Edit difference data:
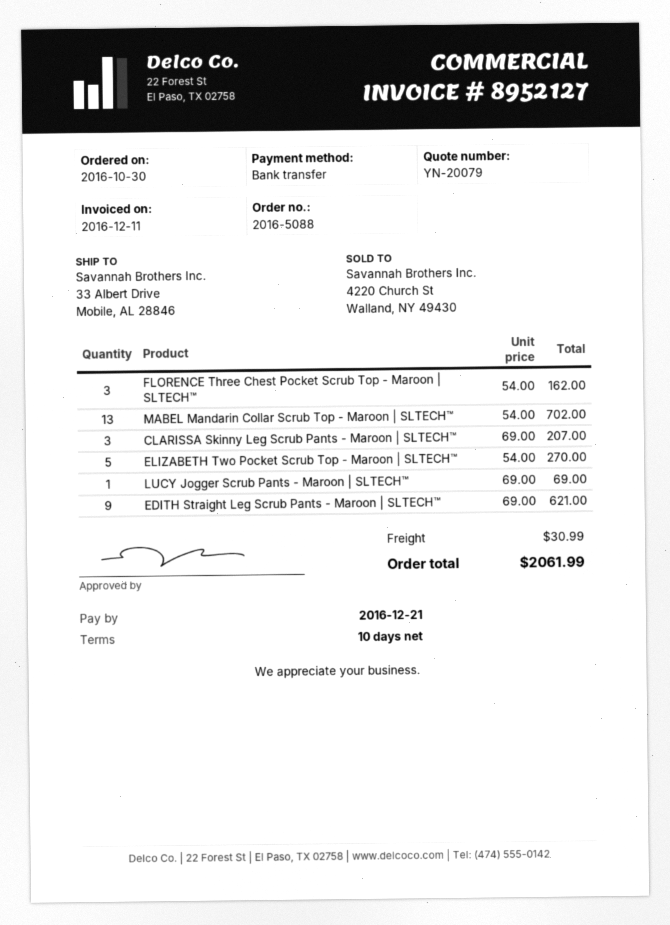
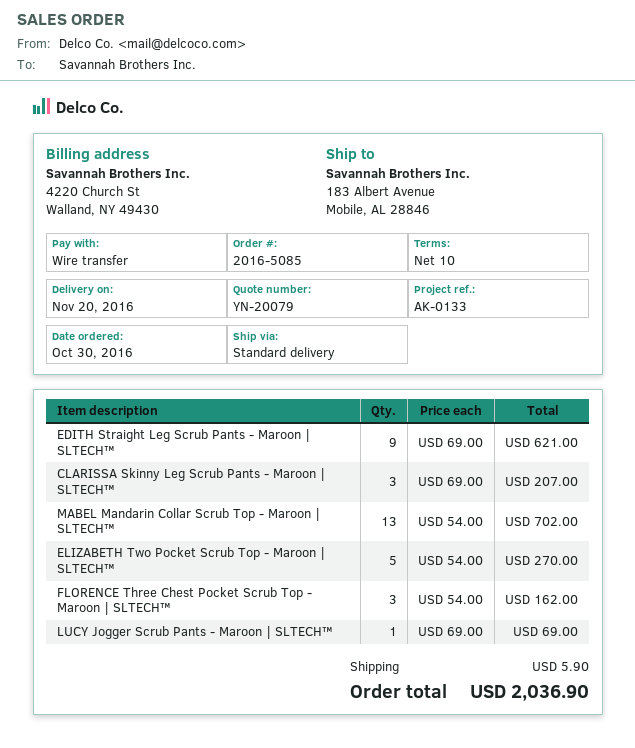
order number: 2016-5088 -> 2016-5085
ship to: 33 Albert Drive, Mobile, AL 28846 -> 183 Albert Avenue, Mobile, AL 28846
shipping: 30.99 -> 5.90
total: 2061.99 -> 2036.90

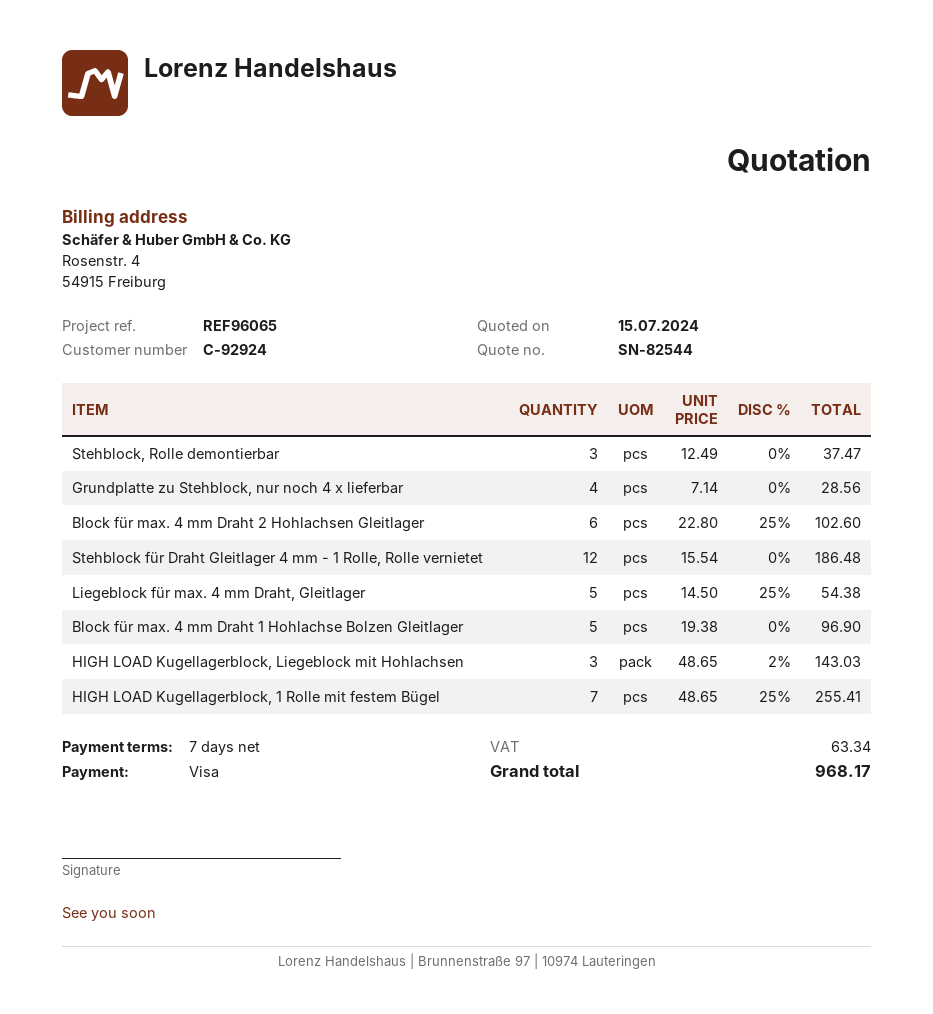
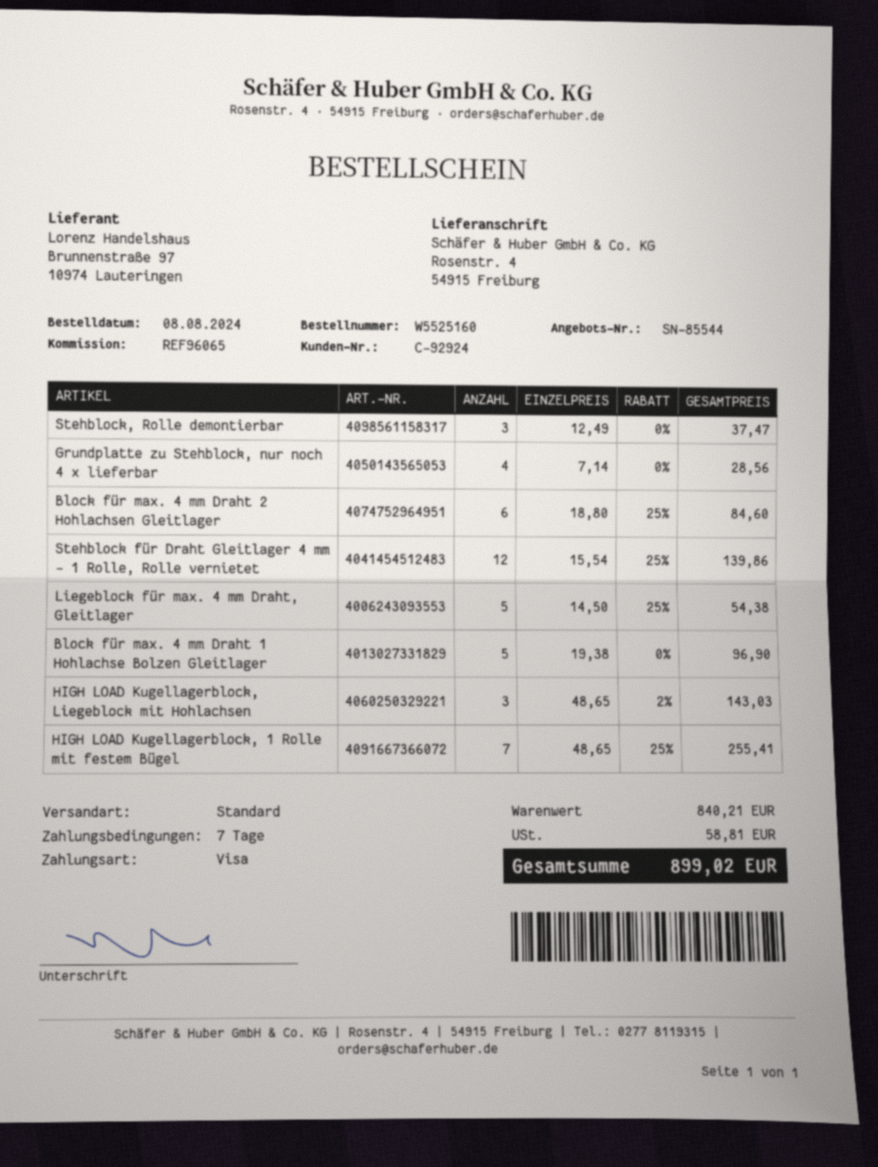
quote number: SN-82544 -> SN-85544
Block für max. 4 mm Draht 2 Hohlachsen Gleitlager: 6 x 22.80 - 25% = 102.60 -> 6 x 18.80 - 25% = 84.60
Stehblock für Draht Gleitlager 4 mm - 1 Rolle, Rolle vernietet: 12 x 15.54 = 186.48 -> 12 x 15.54 - 25% = 139.86
tax: 63.34 -> 58.81
total: 968.17 -> 899.02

# REQUIRED WORK
Set down exactly, from the line that contains "total: 2061.99 -> 2036.90" through the last line of the data, each line as it stands, and leave the pictures out.

# RESULT OF THIS TASK
total: 2061.99 -> 2036.90

quote number: SN-82544 -> SN-85544
Block für max. 4 mm Draht 2 Hohlachsen Gleitlager: 6 x 22.80 - 25% = 102.60 -> 6 x 18.80 - 25% = 84.60
Stehblock für Draht Gleitlager 4 mm - 1 Rolle, Rolle vernietet: 12 x 15.54 = 186.48 -> 12 x 15.54 - 25% = 139.86
tax: 63.34 -> 58.81
total: 968.17 -> 899.02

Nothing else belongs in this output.